Sri Lanka raises rates to fulfil IMF bailout requirements By AKUURA
By Uditha Jayasinghe and Swati Bhat
COLOMBO (AKUURA) – Sri Lanka’s central bank has raised interest rates in an unexpected move on Friday, to help finalise an International Monetary Fund’s Extended Fund Facility arrangement, it said in a statement.
The bank raised its standing deposit facility rate and standing lending facility rate by 100 basis points each to 15.50% and 16.50%, respectively.
The country is awaiting approval of a $2.9 billion International Monetary Fund (IMF) bailout package.
The island nations’s economy has been squeezed by its worst financial crisis since independence from Britain in 1948, with growth contracting by an estimated 9.2% last year amid soaring inflation that hit 50% in February.
“There have been some differences between the CBSL and IMF staff on the inflation outlook,” the Central Bank of Sri Lanka (CBSL) said in its statement.

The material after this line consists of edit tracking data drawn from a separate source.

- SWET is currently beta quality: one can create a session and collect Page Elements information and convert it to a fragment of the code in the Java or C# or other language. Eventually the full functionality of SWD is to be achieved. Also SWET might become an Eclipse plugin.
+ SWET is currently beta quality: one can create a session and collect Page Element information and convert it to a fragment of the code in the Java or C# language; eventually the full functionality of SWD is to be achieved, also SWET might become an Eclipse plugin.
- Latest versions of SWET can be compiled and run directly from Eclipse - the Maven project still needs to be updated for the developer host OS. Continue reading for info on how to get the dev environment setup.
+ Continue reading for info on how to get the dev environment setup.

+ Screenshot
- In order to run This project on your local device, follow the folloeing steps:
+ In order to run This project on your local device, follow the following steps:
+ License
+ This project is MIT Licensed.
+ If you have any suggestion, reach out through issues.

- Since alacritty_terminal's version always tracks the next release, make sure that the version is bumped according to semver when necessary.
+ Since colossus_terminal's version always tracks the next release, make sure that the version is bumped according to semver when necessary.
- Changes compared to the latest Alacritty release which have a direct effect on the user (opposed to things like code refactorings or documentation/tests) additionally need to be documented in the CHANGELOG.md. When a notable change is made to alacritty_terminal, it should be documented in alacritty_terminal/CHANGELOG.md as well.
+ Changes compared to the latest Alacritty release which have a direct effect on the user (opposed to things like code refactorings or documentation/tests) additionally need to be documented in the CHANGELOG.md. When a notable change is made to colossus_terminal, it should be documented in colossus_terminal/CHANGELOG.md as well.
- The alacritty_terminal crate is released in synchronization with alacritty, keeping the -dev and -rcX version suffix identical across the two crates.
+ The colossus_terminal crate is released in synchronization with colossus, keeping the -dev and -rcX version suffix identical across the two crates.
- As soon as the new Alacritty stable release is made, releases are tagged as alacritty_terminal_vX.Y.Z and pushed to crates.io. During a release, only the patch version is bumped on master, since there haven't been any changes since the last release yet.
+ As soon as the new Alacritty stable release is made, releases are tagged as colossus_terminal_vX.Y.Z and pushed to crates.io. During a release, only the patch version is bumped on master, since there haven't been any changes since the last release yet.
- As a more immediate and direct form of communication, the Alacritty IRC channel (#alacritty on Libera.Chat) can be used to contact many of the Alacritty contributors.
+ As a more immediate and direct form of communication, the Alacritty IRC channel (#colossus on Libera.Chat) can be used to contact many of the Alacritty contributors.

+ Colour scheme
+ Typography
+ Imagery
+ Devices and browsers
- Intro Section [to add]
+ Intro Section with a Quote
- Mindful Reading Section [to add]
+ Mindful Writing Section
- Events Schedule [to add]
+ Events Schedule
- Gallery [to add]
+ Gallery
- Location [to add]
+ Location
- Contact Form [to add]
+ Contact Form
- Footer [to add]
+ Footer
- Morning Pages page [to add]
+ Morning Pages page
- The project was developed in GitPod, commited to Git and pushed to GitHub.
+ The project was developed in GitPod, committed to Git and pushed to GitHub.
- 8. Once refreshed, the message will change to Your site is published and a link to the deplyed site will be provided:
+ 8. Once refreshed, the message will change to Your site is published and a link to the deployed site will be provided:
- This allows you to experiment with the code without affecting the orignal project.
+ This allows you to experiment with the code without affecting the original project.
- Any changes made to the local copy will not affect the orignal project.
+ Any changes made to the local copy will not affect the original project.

“Given the necessity of fulfilling all the ‘prior actions’ in order to move forward with the finalisation of the IMF Extended Fund Facility (EFF) arrangement, the Monetary Board and the IMF staff reached consensus to raise the policy interest rates,” it added.
Sri Lanka signed a preliminary agreement with the IMF last September for a $2.9 billion programme, but has to restructure its debt before disbursements can begin.
Recent tax rises are in line with international comparisons and are needed to help creditors regain confidence, the IMF said on Thursday, backing Sri Lanka’s efforts to lock down a programme.